Description: dcens is a library for the estimation of the survival function for doubly censored data. A double censorship scheme appears when in addition to the usual right censoring also left censoring exists. If T denotes the time of interest, its exact value is only observed when it is in the time window [L, R], where L < R are positive random variables. So, the observable sample is integrated by the pairs (U, d) where U = min{R, max{T, L}} and d an indicator variable (d = 0 for exact values, d = 1 for right censored values and d = -1 for left censored values). The library allows the non parametric and simultaneous estimation of the marginal survival functions ST, SL and SR, for T, L and R, respectively by using an inverse probability of censoring weighted procedure. (Julià, O. and Gómez, G. (2011) Simultaneous marginal survival estimators when doubly censored data is present. Lifetime Data Analysis, 17, 347-372).

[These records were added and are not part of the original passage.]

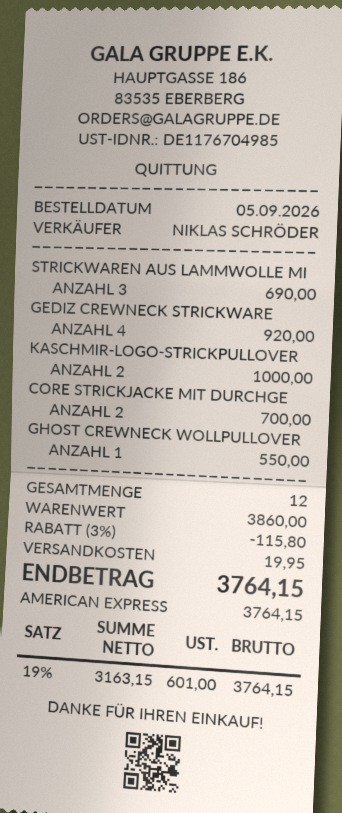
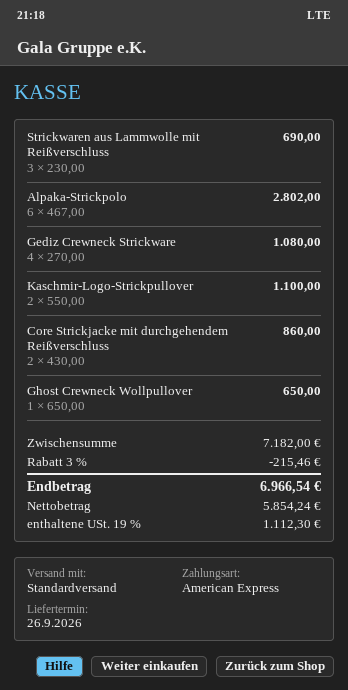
GEDIZ CREWNECK STRICKWARE: 4 for 920.00 -> 4 for 1080.00
KASCHMIR-LOGO-STRICKPULLOVER: 2 for 1000.00 -> 2 for 1100.00
CORE STRICKJACKE MIT DURCHGE: 2 for 700.00 -> 2 for 860.00
GHOST CREWNECK WOLLPULLOVER: 1 for 550.00 -> 1 for 650.00
Alpaka-Strickpolo: none -> 6 for 2802.00
subtotal: 3860.00 -> 7182.00
discount: 3% = 115.80 -> 3% = 215.46
shipping: 19.95 -> none
net: 3163.15 -> 5854.24
tax: 19% = 601.00 -> 19% = 1112.30
total: 3764.15 -> 6966.54

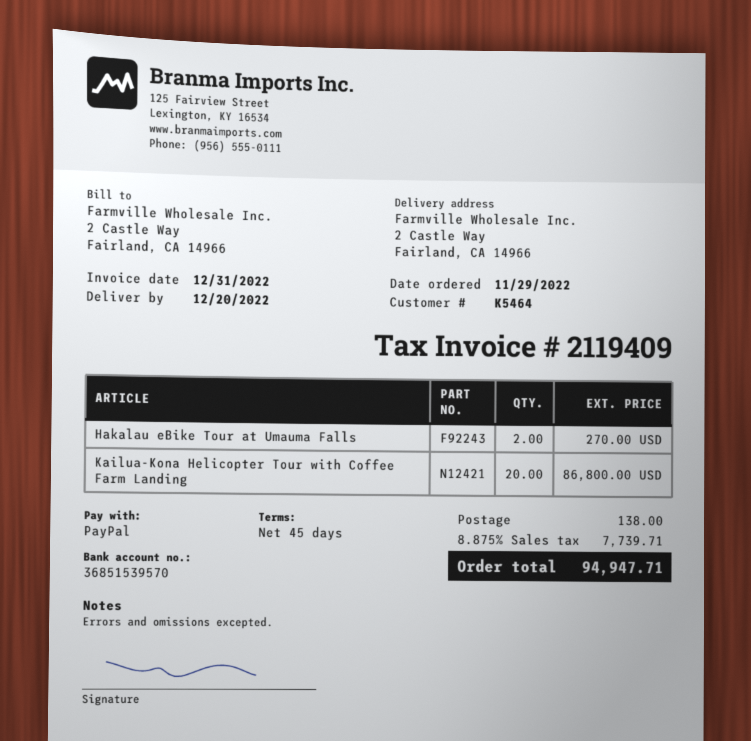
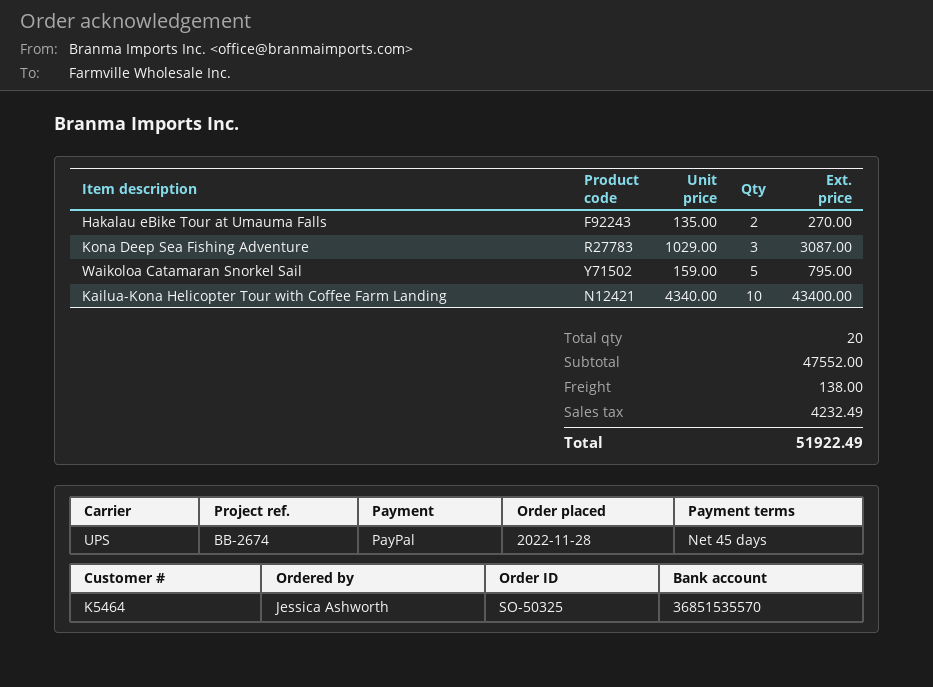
order date: 2022-11-29 -> 2022-11-28
bank account: 36851539570 -> 36851535570
Kailua-Kona Helicopter Tour with Coffee Farm Landing: 20 for 86800.00 -> 10 for 43400.00
Kona Deep Sea Fishing Adventure: none -> 3 for 3087.00
Waikoloa Catamaran Snorkel Sail: none -> 5 for 795.00
tax: 7739.71 -> 4232.49
total: 94947.71 -> 51922.49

A Statistical Web-Enabled Tool for the Identification of Significant Protein Coding Regions. Here, we present WISCOD, a web-enabled tool for the identification of significant protein coding regions, a novel software tool that tackles the exon prediction problem in eukaryotic genomes. WISCOD has the capacity to detect real exons from large lists of potential exons, and it provides an easy way to use global p-values called expected probability of being a false exon (EPFE) that is useful for ranking potential exons in a probabilistic framework, without additional computational costs. The advantage of our approach is that it significantly increases the specificity and sensitivity (both between 80% and 90%) in comparison to other ab initiomethods (where they are in the range of 70–75%). WISCOD is written in JAVA and R and is available to download and to run in a local mode on Linux and Windows platforms. (BioMed Research International Volume 2014, Article ID 282343, 10 pages).
A Package for Computation of Confidence Intervals for Variance Components of Mixed Models in R. varcompci computes these confidence intervals (Burdick and Graybill, 1992) for any balanced mixed effects saturated (main effect and interaction terms of all orders) analysis of variance (ANOVA) model (type III), involving five or fewer factors. The methods in this paper can also be applied to data with unbalanced design, but we have not evaluated the performance of these methods for unbalanced data.